Never Ending Security

It starts all here

Tag Archives: Mesosphere Cluster

How to Configure Mesosphere Cluster on Linux


An Introduction to Mesosphere

Mesosphere is a software solution that expands upon the cluster management capabilities of Apache Mesos with additional components to provide a new and novel way to manage server infrastructures. By combining several components with Mesos, such as Marathon and Chronos, Mesosphere enables a way to easily scale applications by abstracting away many of the challenges associated with scaling.

Mesosphere provides features such as application scheduling, scaling, fault-tolerance, and self-healing. It also provides application service discovery, port unification, and end-point elasticity.

To give a better idea of how Mesosphere provides the aforementioned features, we will briefly explain what each key component of Mesosphere does, starting with Apache Mesos, and show how each is used in the context of Mesosphere.
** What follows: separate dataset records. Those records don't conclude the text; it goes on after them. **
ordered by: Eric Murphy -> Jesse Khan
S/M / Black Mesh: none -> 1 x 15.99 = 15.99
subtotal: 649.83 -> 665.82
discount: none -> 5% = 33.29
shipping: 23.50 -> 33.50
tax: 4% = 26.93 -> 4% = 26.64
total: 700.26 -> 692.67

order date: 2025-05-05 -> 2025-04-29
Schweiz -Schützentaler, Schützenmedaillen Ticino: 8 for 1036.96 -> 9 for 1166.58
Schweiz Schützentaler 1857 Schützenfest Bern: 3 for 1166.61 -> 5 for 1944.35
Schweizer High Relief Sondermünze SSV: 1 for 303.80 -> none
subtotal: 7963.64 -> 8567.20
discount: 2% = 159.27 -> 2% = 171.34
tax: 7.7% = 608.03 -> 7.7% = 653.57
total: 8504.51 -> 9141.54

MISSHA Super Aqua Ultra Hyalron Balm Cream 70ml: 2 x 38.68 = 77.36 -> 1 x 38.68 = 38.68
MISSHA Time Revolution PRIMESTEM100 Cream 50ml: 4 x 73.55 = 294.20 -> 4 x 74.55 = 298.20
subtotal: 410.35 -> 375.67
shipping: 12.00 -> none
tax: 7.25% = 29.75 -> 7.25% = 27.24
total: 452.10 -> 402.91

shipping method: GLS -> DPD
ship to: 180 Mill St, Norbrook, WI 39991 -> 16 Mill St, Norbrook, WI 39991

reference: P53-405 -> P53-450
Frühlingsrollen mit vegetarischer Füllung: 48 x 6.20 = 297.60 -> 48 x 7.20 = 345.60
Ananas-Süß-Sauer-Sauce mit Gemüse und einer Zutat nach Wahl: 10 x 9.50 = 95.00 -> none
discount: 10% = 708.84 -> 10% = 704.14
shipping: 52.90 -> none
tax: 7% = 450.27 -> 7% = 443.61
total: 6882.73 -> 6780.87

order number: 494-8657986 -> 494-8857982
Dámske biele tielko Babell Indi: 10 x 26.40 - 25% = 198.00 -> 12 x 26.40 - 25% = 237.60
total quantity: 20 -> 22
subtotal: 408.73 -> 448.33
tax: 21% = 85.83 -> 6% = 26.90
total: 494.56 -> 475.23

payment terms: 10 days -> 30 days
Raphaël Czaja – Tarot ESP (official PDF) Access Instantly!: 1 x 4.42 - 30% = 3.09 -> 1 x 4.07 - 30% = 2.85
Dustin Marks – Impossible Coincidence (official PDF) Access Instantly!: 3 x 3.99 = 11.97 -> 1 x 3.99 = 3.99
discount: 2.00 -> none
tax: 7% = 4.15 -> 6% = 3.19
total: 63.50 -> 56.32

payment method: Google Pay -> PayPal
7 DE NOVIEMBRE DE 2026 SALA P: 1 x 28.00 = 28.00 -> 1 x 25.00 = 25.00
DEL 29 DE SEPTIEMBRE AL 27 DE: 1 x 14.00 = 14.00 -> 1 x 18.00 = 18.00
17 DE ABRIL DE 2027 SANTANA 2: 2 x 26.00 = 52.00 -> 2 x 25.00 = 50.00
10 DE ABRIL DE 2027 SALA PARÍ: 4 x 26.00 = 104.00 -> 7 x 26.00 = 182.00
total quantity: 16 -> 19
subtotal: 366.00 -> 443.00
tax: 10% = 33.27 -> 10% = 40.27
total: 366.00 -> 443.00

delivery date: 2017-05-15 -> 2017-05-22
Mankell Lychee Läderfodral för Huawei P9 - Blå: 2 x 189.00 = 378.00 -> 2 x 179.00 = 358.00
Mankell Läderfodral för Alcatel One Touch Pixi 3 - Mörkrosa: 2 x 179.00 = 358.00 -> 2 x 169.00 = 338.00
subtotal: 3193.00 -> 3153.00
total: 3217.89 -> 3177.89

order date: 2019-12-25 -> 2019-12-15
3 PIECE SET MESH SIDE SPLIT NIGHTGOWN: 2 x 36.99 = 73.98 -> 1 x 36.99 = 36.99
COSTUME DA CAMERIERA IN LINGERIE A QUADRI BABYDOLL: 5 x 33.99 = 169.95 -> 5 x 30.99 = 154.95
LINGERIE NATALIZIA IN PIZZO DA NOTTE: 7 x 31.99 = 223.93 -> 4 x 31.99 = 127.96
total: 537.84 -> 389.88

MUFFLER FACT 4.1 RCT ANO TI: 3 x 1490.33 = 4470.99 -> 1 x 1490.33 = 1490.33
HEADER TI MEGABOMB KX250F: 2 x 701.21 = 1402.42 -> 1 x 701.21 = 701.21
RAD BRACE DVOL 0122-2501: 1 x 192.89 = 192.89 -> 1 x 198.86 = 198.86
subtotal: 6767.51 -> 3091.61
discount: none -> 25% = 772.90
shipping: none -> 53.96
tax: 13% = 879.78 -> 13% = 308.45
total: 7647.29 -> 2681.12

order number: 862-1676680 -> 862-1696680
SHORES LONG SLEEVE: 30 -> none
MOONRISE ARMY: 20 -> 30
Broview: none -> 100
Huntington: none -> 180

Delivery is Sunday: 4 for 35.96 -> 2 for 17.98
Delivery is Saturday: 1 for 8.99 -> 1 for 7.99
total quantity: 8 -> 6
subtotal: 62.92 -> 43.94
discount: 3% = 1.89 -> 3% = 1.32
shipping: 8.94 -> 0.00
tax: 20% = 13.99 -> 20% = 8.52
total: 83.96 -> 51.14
A Basic Overview of Apache Mesos

Apache Mesos is an open source cluster manager that simplifies running applications on a scalable cluster of servers, and is the heart of the Mesosphere system.

Mesos offers many of the features that you would expect from a cluster manager, such as:

  • Scalability to over 10,000 nodes
  • Resource isolation for tasks through Linux Containers
  • Efficient CPU and memory-aware resource scheduling
  • Highly-available master through Apache ZooKeeper
  • Web UI for monitoring cluster state

Mesos Architecture

Mesos has an architecture that is composed of master and slave daemons, and frameworks. Here is a quick breakdown of these components, and some relevant terms:

  • Master daemon: runs on a master node and manages slave daemons
  • Slave daemon: runs on a master node and runs tasks that belong to frameworks
  • Framework: also known as a Mesos application, is composed of a scheduler, which registers with the master to receive resource offers, and one or more executors, which launches tasks on slaves. Examples of Mesos frameworks include Marathon, Chronos, and Hadoop
  • Offer: a list of a slave node’s available CPU and memory resources. All slave nodes send offers to the master, and the master provides offers to registered frameworks
  • Task: a unit of work that is scheduled by a framework, and is executed on a slave node. A task can be anything from a bash command or script, to an SQL query, to a Hadoop job
  • Apache ZooKeeper: software that is used to coordinate the master nodes


Note: “ZK” represents ZooKeeper in this diagram.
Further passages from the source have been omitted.